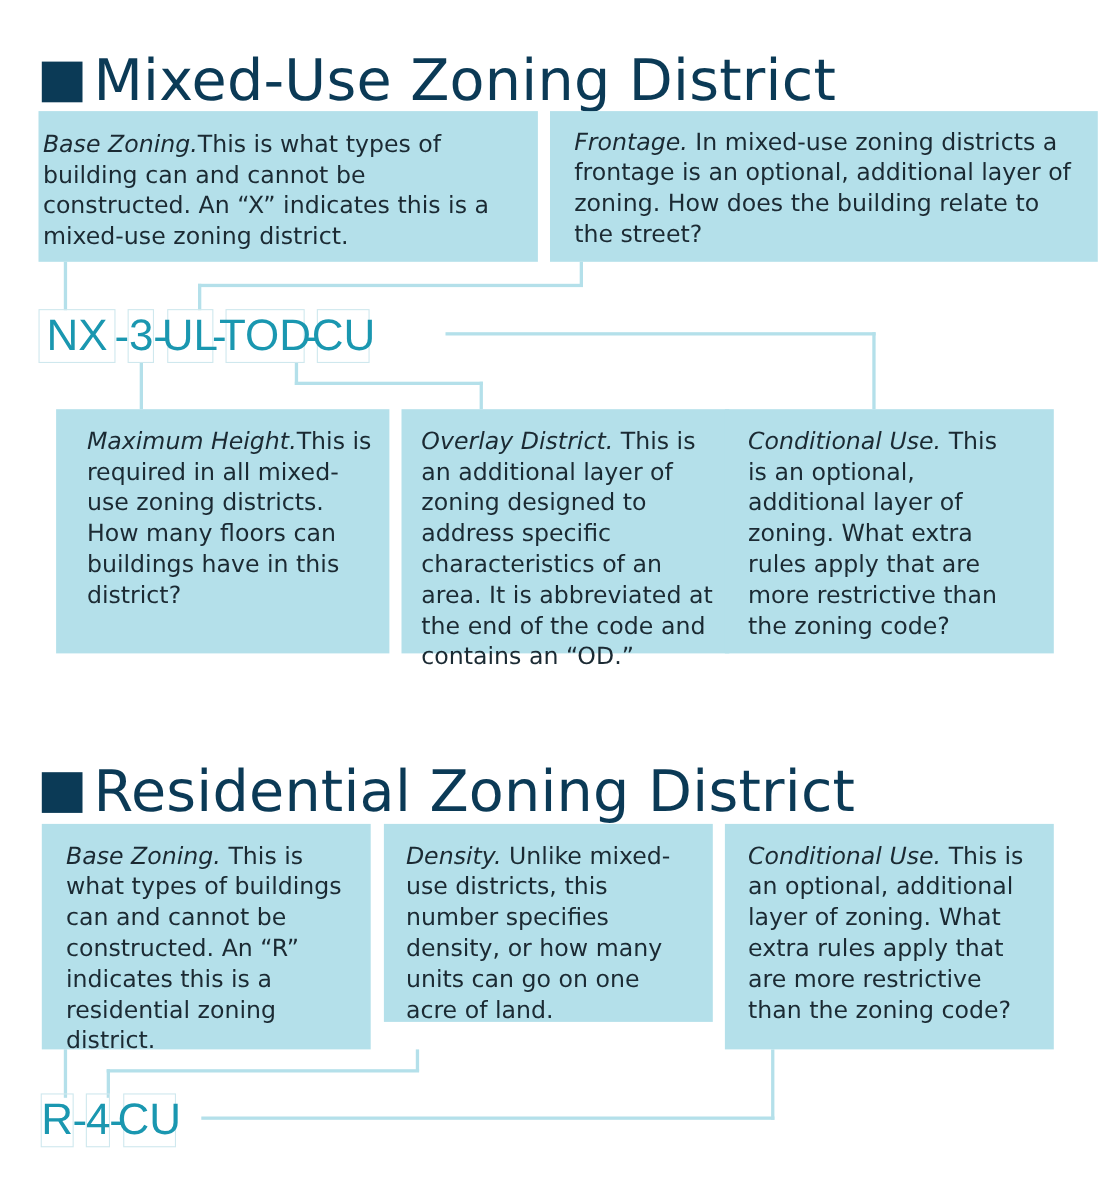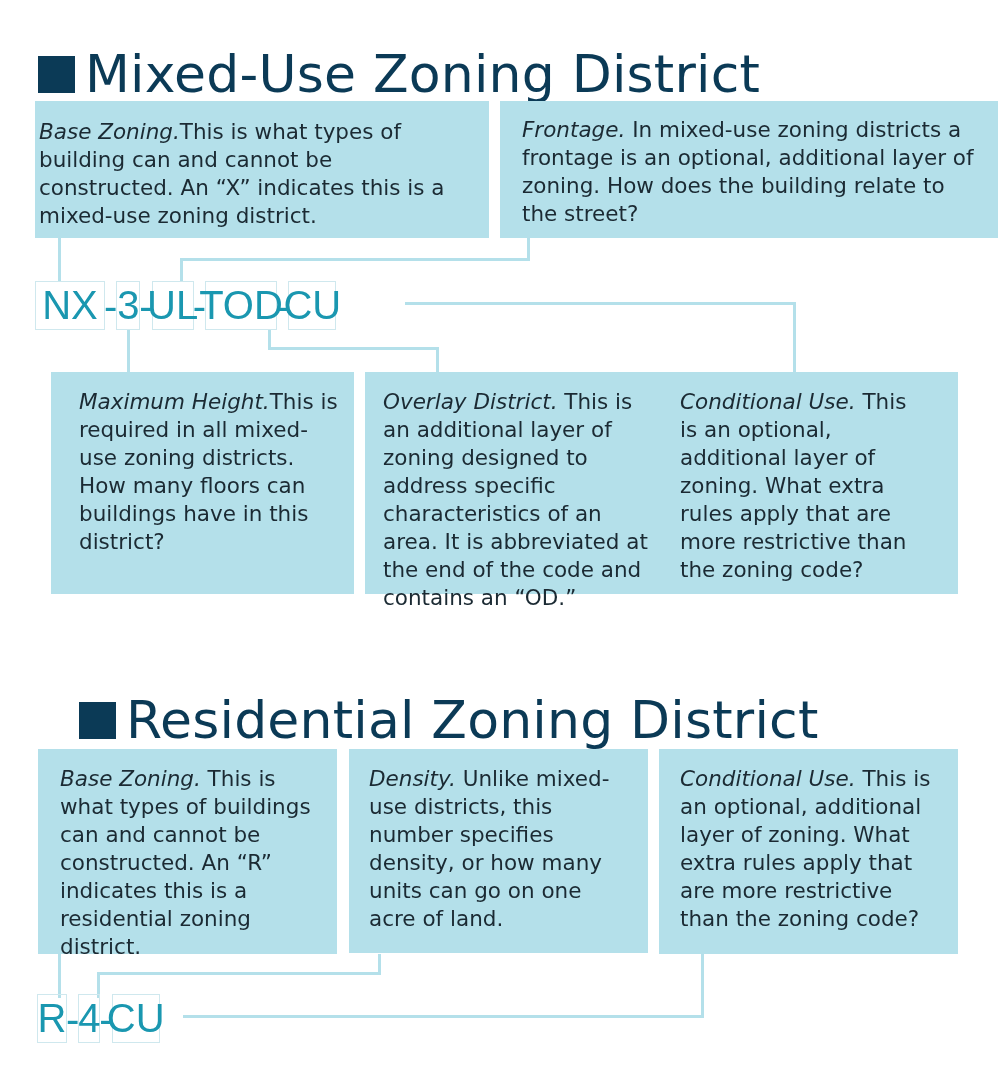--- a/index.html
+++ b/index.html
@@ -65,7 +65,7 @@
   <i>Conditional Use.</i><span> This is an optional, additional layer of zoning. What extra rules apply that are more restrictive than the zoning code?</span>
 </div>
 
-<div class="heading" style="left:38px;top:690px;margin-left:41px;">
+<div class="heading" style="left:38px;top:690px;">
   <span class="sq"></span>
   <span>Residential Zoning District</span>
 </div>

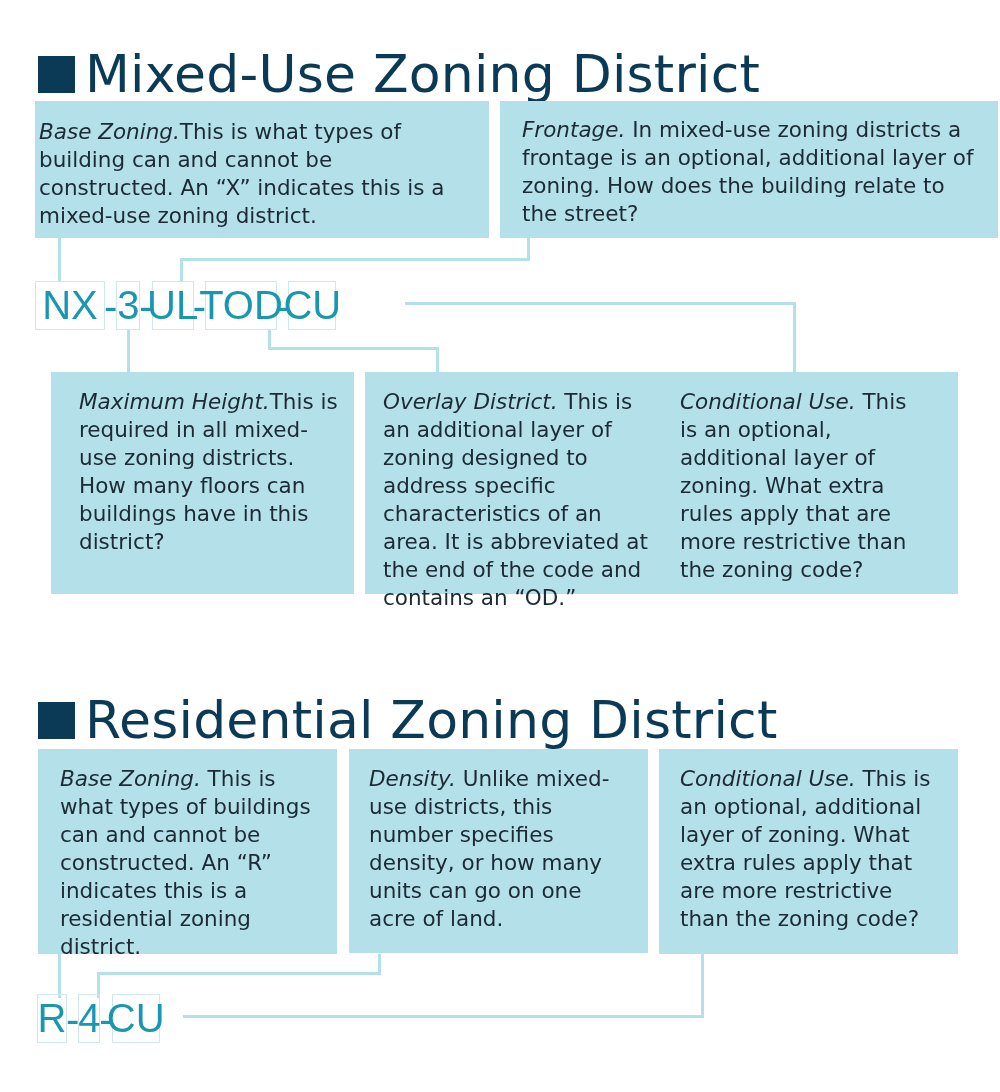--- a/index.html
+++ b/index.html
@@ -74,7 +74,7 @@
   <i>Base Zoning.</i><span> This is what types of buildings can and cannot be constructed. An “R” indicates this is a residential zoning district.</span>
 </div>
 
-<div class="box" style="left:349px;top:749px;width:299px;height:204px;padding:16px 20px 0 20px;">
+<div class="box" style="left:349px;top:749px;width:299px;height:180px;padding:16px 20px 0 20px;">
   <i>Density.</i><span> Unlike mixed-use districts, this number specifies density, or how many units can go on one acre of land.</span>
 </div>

**REQUIRED WORK**
Retype the data word for word and keep the pictures out of it.

**RESPONSE AREA**
--- a/index.html
+++ b/index.html
@@ -65,7 +65,7 @@
   <i>Conditional Use.</i><span> This is an optional, additional layer of zoning. What extra rules apply that are more restrictive than the zoning code?</span>
 </div>
 
-<div class="heading" style="left:38px;top:690px;margin-left:41px;">
+<div class="heading" style="left:38px;top:690px;">
   <span class="sq"></span>
   <span>Residential Zoning District</span>
 </div>

--- a/index.html
+++ b/index.html
@@ -74,7 +74,7 @@
   <i>Base Zoning.</i><span> This is what types of buildings can and cannot be constructed. An “R” indicates this is a residential zoning district.</span>
 </div>
 
-<div class="box" style="left:349px;top:749px;width:299px;height:204px;padding:16px 20px 0 20px;">
+<div class="box" style="left:349px;top:749px;width:299px;height:180px;padding:16px 20px 0 20px;">
   <i>Density.</i><span> Unlike mixed-use districts, this number specifies density, or how many units can go on one acre of land.</span>
 </div>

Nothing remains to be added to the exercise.